◆ Task requirements
State only how many lines of the records contain the string "number".

++++++++

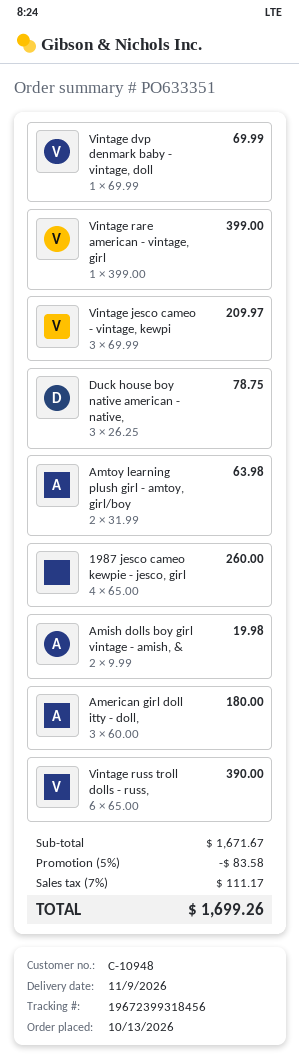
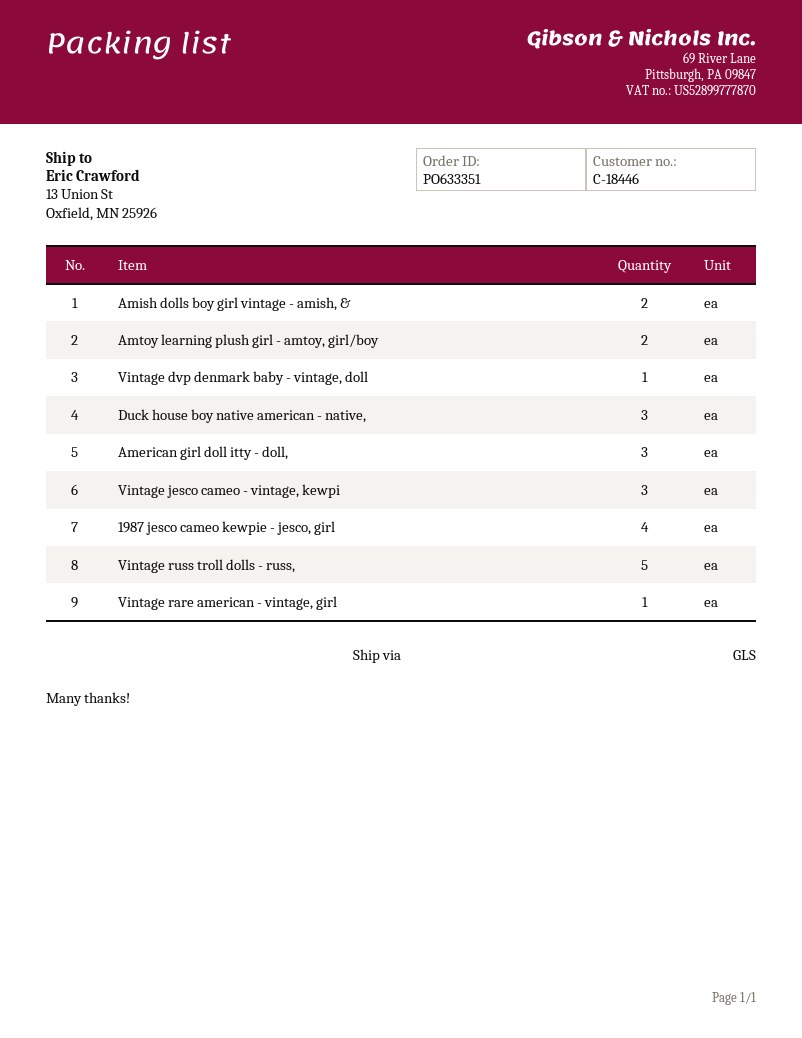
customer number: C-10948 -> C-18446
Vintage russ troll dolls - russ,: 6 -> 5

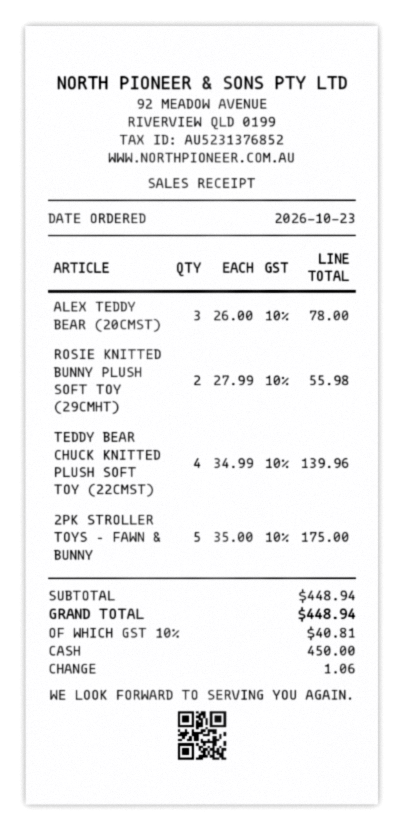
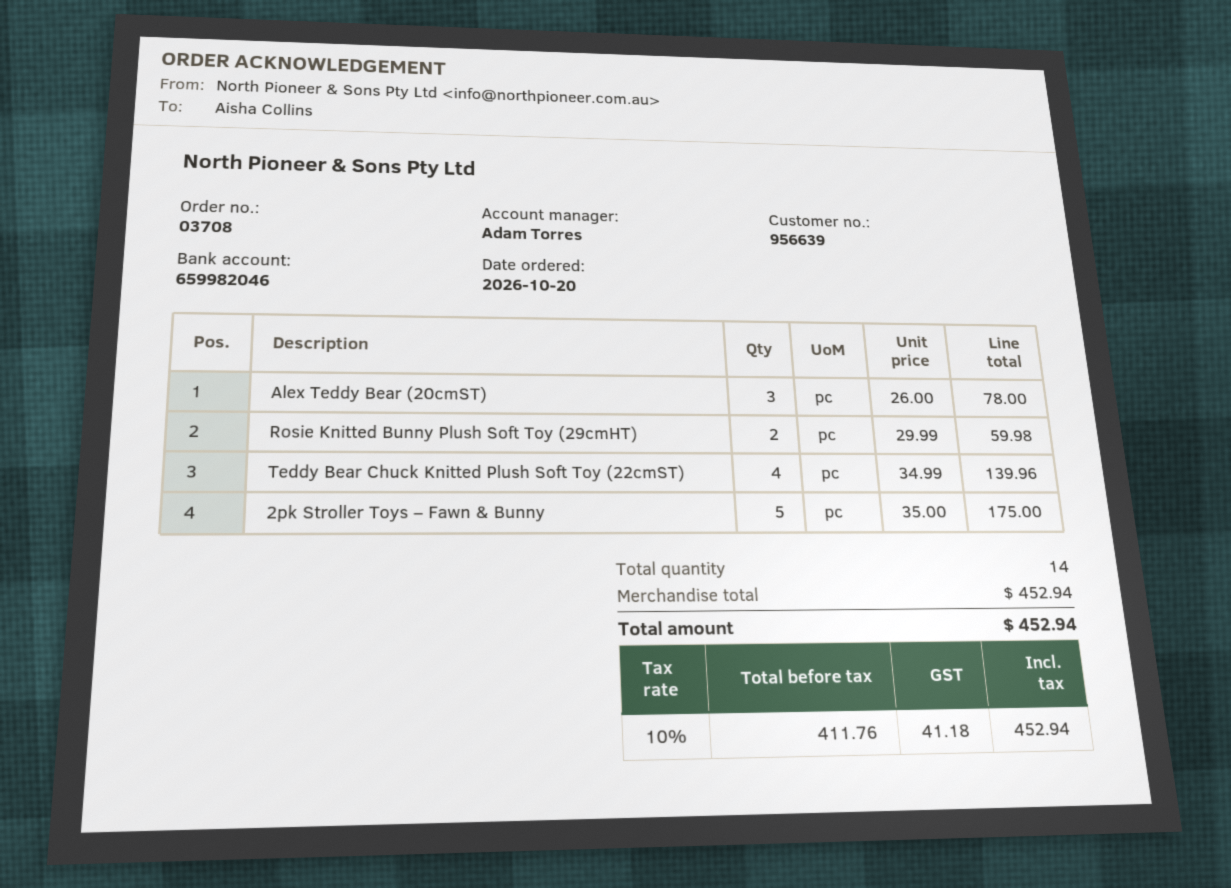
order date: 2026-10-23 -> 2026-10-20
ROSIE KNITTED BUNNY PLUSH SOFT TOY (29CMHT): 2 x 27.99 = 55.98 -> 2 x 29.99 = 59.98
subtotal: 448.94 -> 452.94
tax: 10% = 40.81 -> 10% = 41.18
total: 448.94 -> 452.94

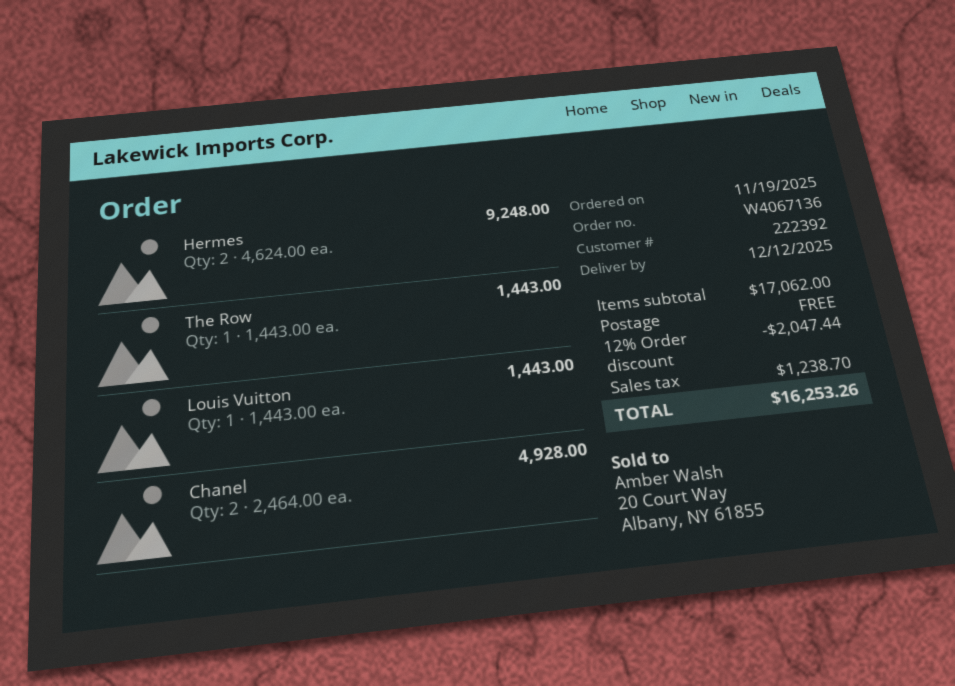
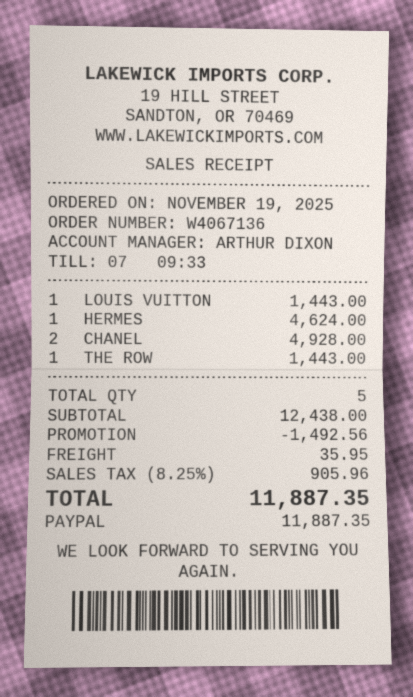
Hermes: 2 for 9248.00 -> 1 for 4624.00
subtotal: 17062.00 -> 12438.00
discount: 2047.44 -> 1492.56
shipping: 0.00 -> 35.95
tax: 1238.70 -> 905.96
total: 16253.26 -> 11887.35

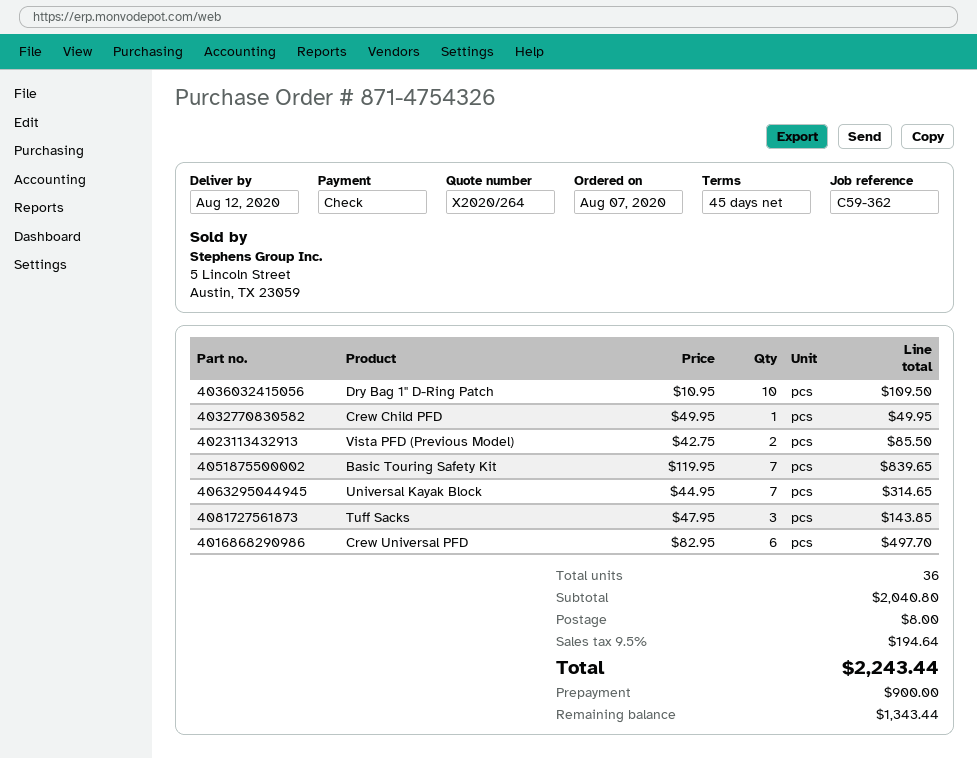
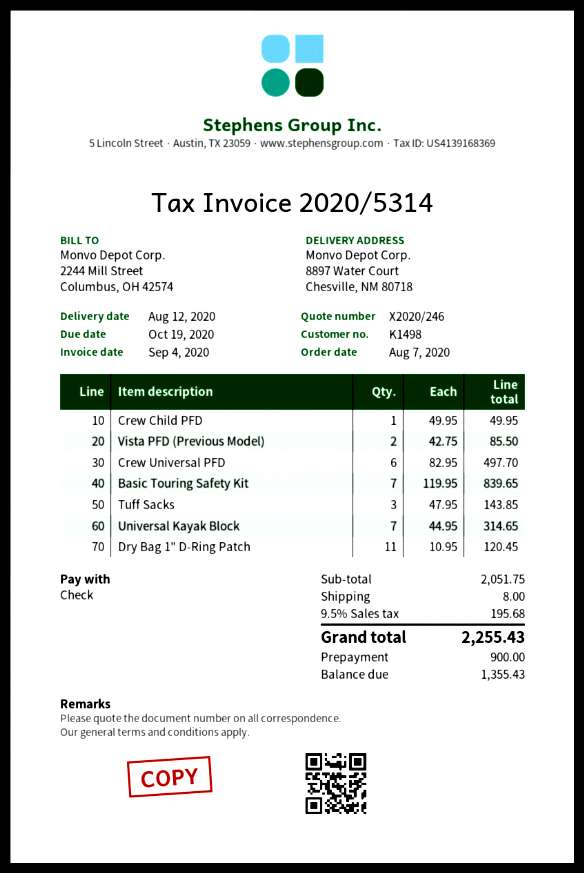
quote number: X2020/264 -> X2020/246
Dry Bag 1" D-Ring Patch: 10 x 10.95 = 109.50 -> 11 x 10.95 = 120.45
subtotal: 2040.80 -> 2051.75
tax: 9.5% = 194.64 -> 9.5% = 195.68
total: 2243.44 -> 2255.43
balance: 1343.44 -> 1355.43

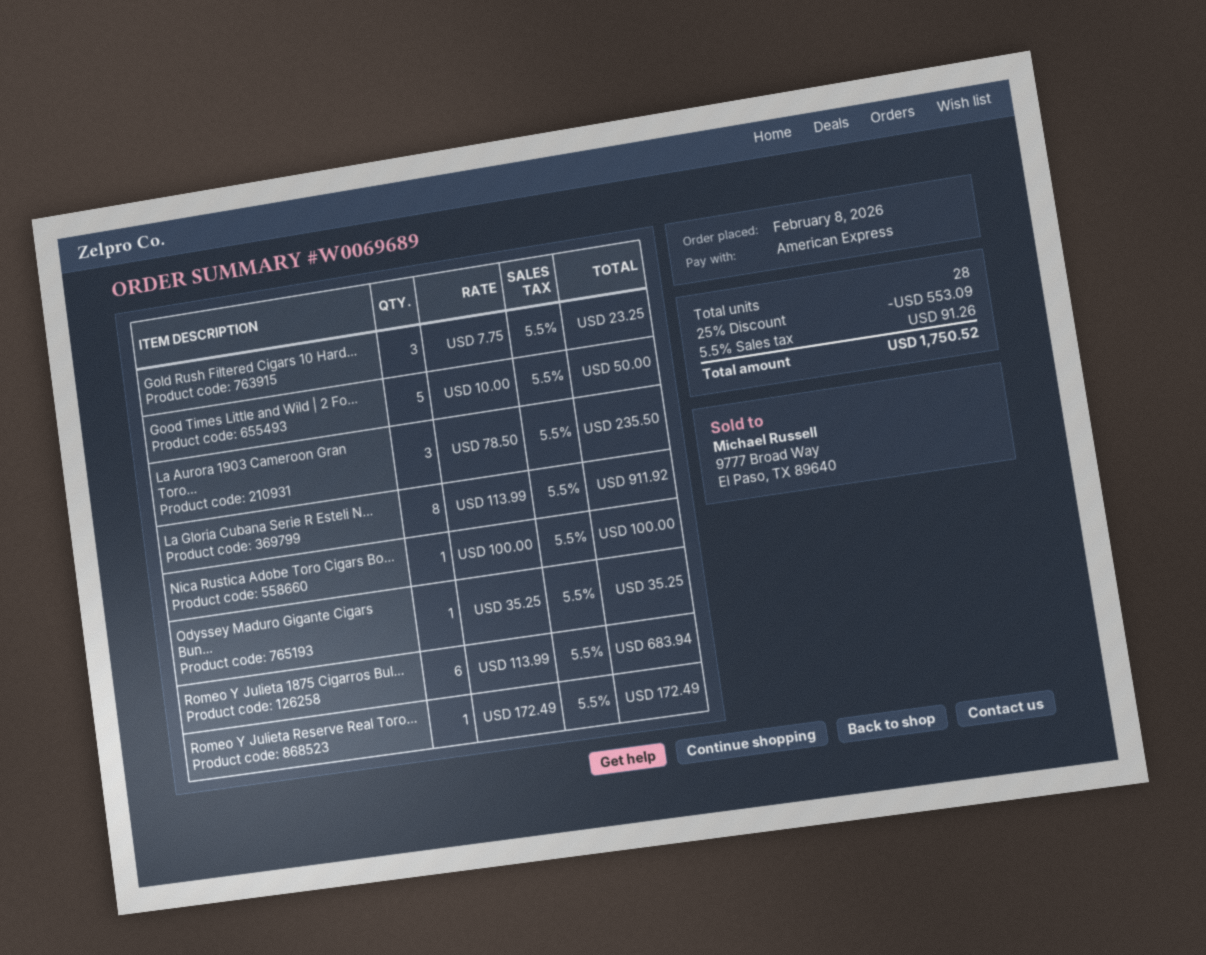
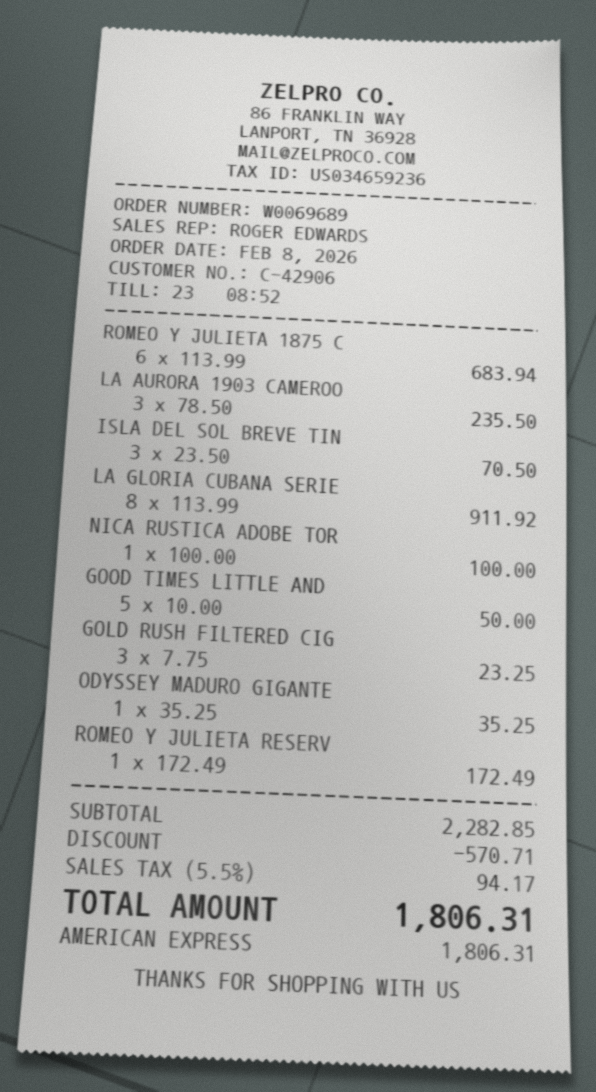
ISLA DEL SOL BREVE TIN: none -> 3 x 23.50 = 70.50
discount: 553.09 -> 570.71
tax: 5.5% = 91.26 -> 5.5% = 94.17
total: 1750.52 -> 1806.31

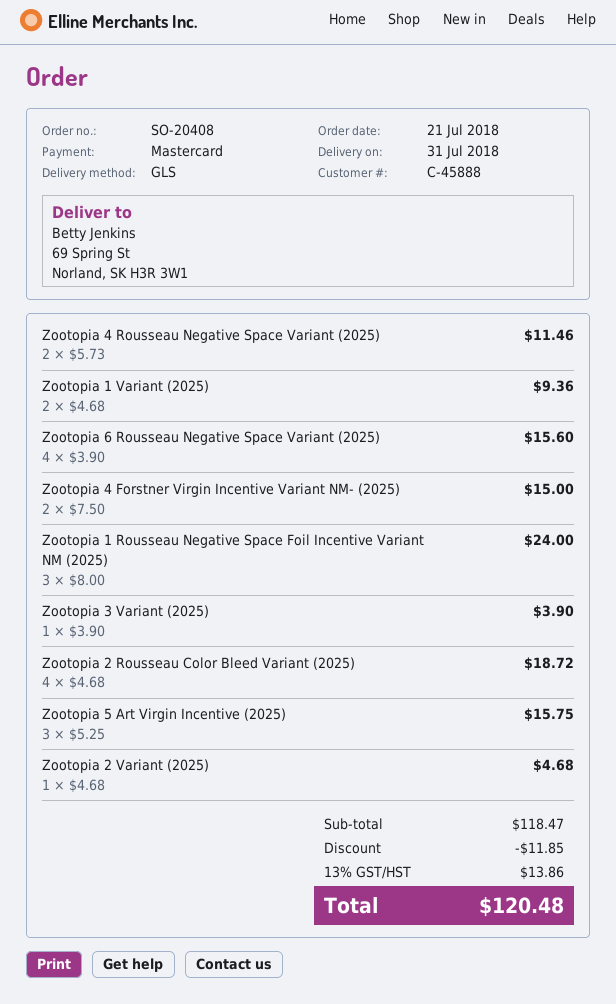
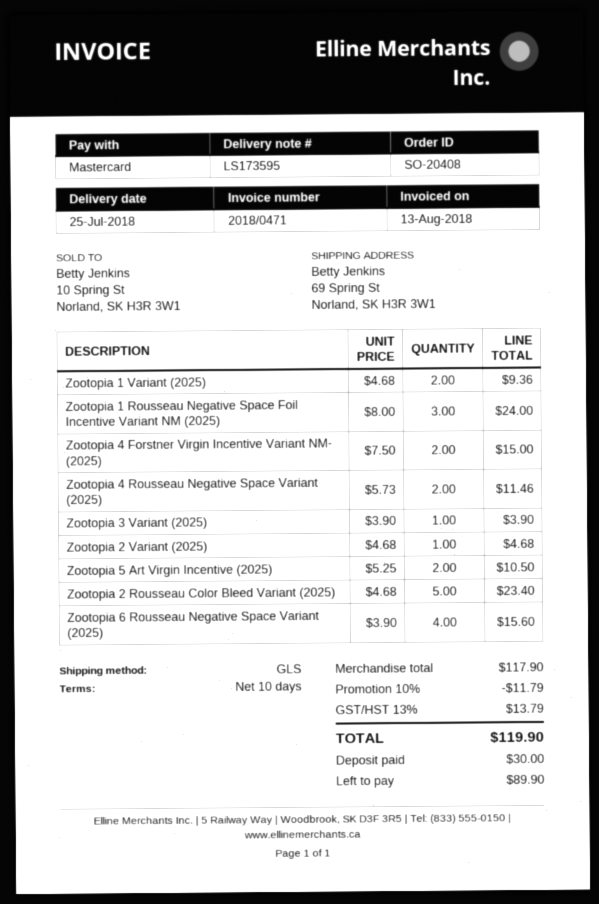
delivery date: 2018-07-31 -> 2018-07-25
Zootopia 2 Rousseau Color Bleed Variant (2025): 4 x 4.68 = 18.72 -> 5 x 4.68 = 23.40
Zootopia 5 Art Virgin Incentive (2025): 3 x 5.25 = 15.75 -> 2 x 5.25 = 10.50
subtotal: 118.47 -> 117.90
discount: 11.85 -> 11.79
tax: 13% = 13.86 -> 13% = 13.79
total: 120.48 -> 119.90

++++++++

◆ Output of the exercise
2